New Asian migration
Concerns about the arrival of Asians surfaced again in the 1990s. Changes to immigration policy in 1986 and 1987 based the selection of immigrants on skills, not country of origin. There was a significant increase in immigration from Asia. The first wave of arrivals in the early 1990s were mainly from Hong Kong, Taiwan and Korea. After 2000 China and India provided many of New Zealand’s migrants. By 2006 there were over 350,000 New Zealand residents of Asian ethnicity – 9.2% of the population.
In 1993 Auckland community newspapers published articles by journalists Pat Booth and Yvonne Martin on the ‘Inv-Asian’. A number of groups formed to oppose Asian immigration, and the New Zealand Party, led by Winston Peters, campaigned in the 1996 election against the current levels of immigration and ‘non-traditional’ immigrants.
There was concern at a range of issues – everything from the driving practices of Asians to the impact of non-English speakers on schools. Much public comment echoed the ‘yellow peril’ concerns of a century earlier.
Racial violence in the 2000s has been very rare. But in 2003, 25-year-old Korean economics student Jae Hyeon Kim was murdered by white supremacists while hitchhiking from Westport to Greymouth. The Reverend Taeil Choi of a Nelson Korean church suggested that for Jae Hyeon Kim’s sake, the country should commit itself to becoming ‘a place where all cultures and all people are tolerated equally’1.
Public opinion became more tolerant in the early 21st century. In an Asia New Zealand Foundation study of 2008, 85% of New Zealanders agreed that Asian people contributed to New Zealand’s economy, and 82% agreed that they brought cultural diversity to the country. In 2014, 4% of MPs in Parliament were Asian.
Not all New Zealanders were convinced of the Asian contribution. A minority of people (14%) still thought too many Chinese were coming to New Zealand and 6% believed they did not become assimilated because they lived by their own rules. A 2009 poll suggested that 75% of people thought Asians experienced some discrimination, and 28% believed they suffered the greatest discrimination of all groups.

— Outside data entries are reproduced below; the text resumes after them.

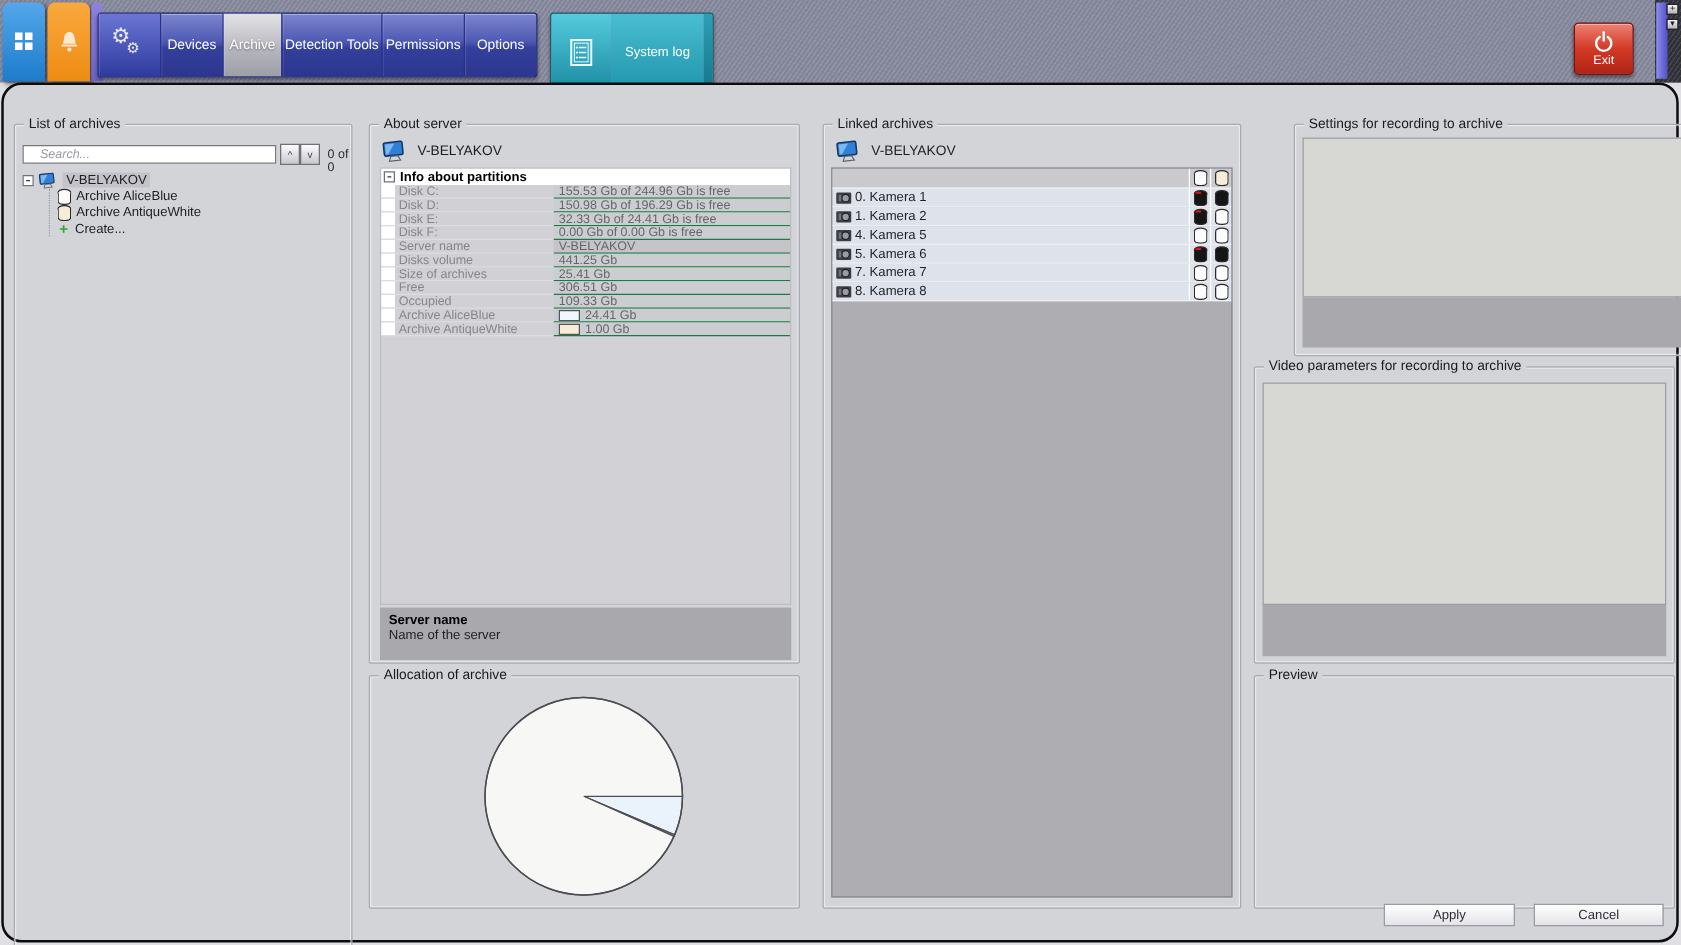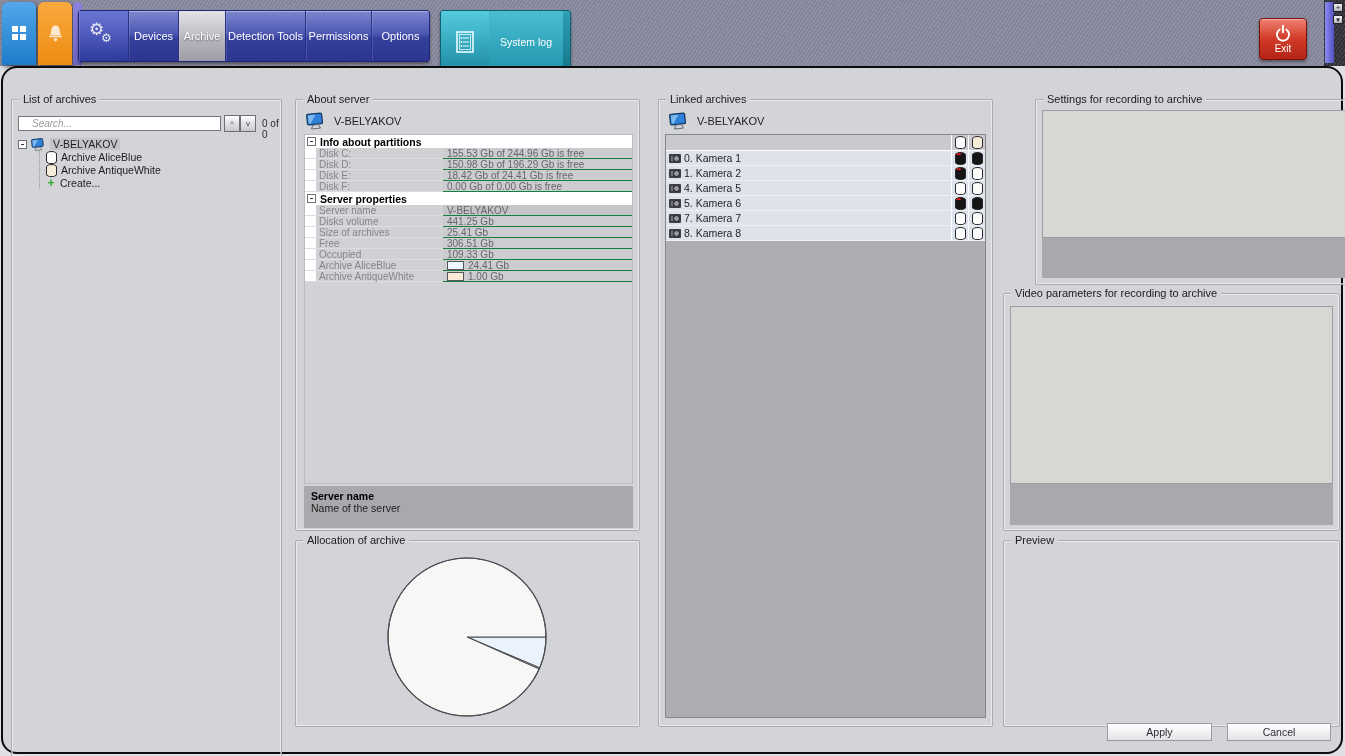"18.42 Gb of 24.41 Gb" span.pg-value { text: 18.42 -> 32.33 }
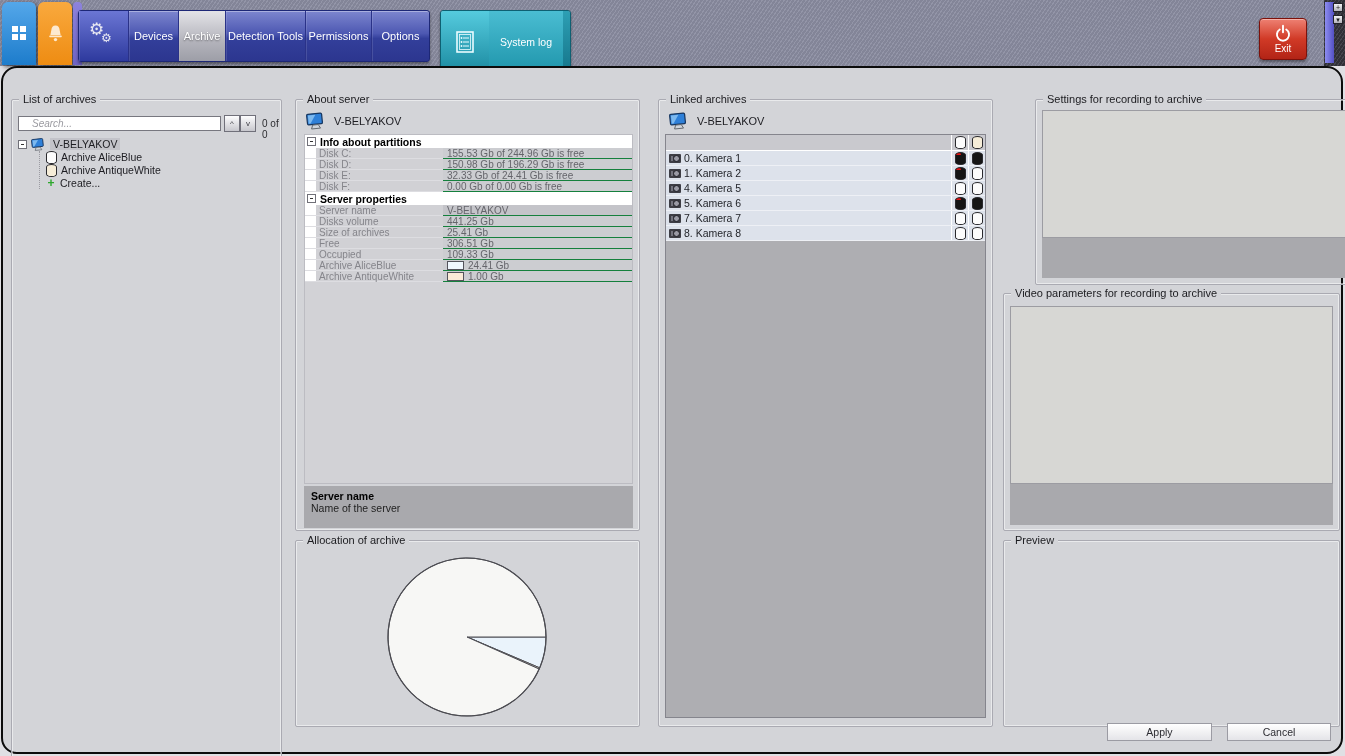"Server properties" div.pg-cat { html: <div> <span></span> <span>Server properties</span> </div> -> none }
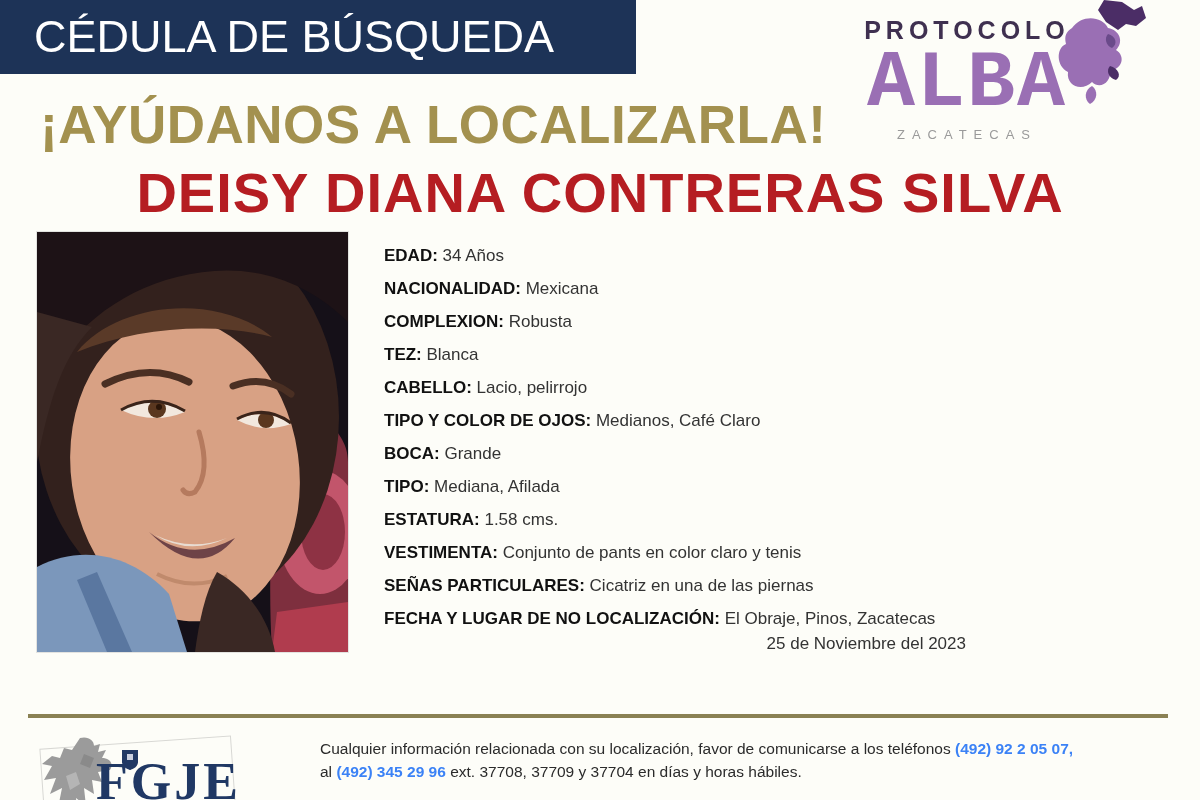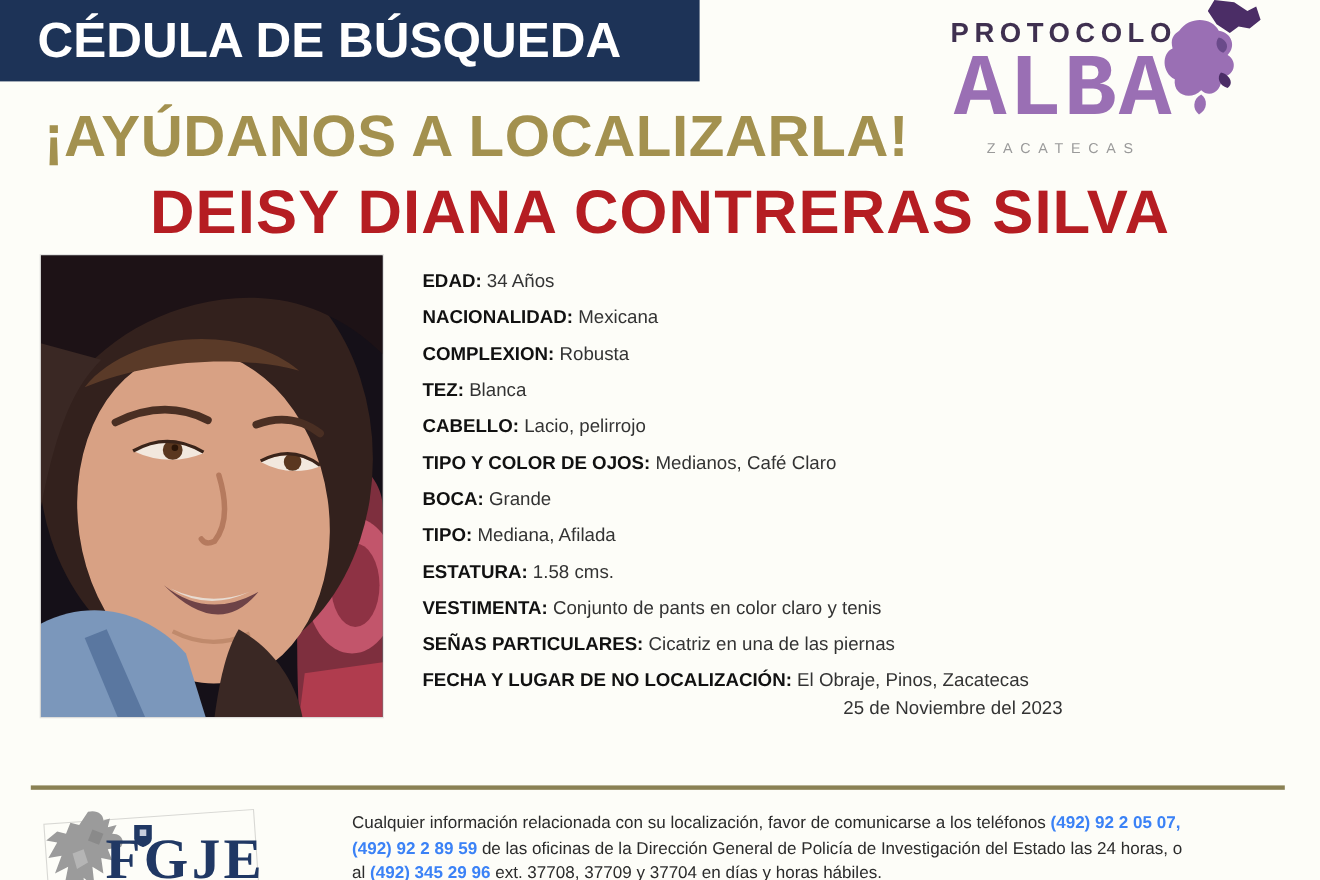"CÉDULA DE BÚSQUEDA" .banner-title { font-weight: bold -> normal }
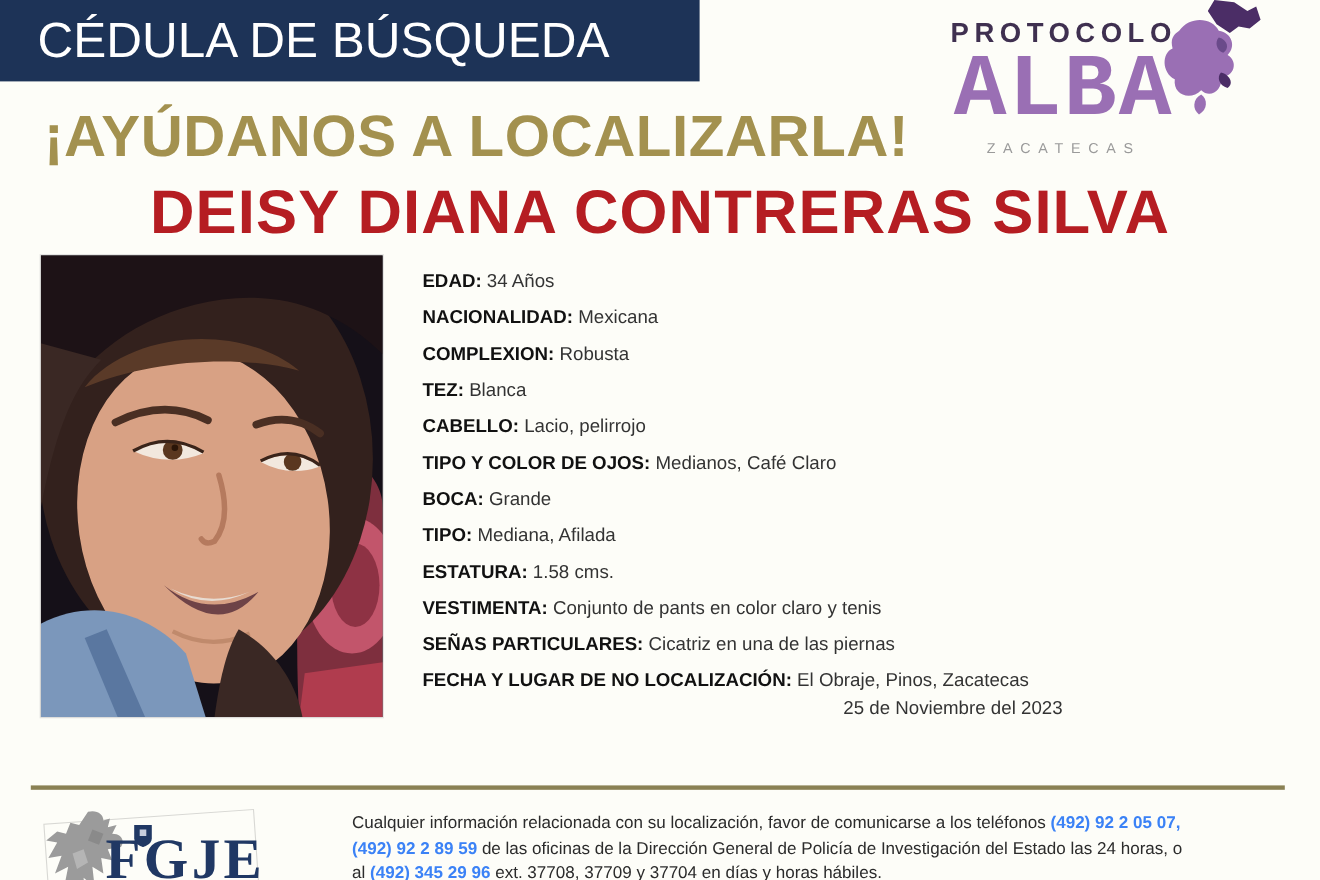"(492) 92 2 89 59" div.contact-line { html: <div><b>(492) 92 2 89 59</b><span> de las oficinas de la Dirección General de Policía de Investigación del Estado las 24 horas, o</span></div> -> none }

By the 2010s New Zealand had a far more varied ethnic make-up than a century before – in 2013 over 34% of New Zealanders declared their ethnicity as Māori, Asian or Pacific. There was less explicit racial intolerance. The country had an annual Race Relations Day on 21 March – the International Day for the Elimination of Racial Discrimination, and in 2015/16 the Human Rights Commission received 282 complaints or enquiries about discrimination on the basis of race, colour, ethnic or national origin – down from 338 in 2014.
The Human Rights Commission facilitates the New Zealand Diversity Action Programme: Te Ngira. Established in 2004, this programme works to foster positive relationships between diverse peoples and fulfill the promise of the Treaty of Waitangi. The Commission also sponsors the New Zealand Diversity Action Awards directed at rewarding action by a range of groups that contributes to better relationships among New Zealanders of diverse ethnicity and religious beliefs.
The different stories of New Zealanders with diverse ethnic backgrounds were recorded as part of the #ThatsUsNZ initiative in 2016/17. Personal stories of casual racism and of starting a new life in New Zealand highlight informal and casual forms of discrimination.
Immigration and housing
In 2015, as house prices rose steeply in Auckland as a consequence of rising demand and limited supply, issues relating to Chinese purchases of domestic housing became headline news. Labour Party housing spokesperson, Phil Twyford, released data from a real estate firm in July 2015 that suggested that almost 40% of houses in a 3 month period were purchased by people with Chinese names. The implication was that offshore Chinese buyers were driving up the cost of Auckland homes because ethnic Chinese were only 9% of the population in the Auckland region.
The Labour Party were criticised for using questionable information to “scapegoat” Chinese home buyers in ways that verged on racism. Some commentators argued that the bulk of recent permanent and long-term immigrants were Chinese and Indian and this could explain their representation among house buyers.
From October 2015, foreign buyers had to register with Inland Revenue before buying property in New Zealand and have a New Zealand bank account. Data from Land Information New Zealand in May 2016 suggested that overseas Chinese buyers were the biggest investors among foreign buyers in New Zealand homes in the first quarter of 2016 and 58% of foreign buyers in the Auckland region. However, overseas buyers were only 3% of all home buyers in early 2016.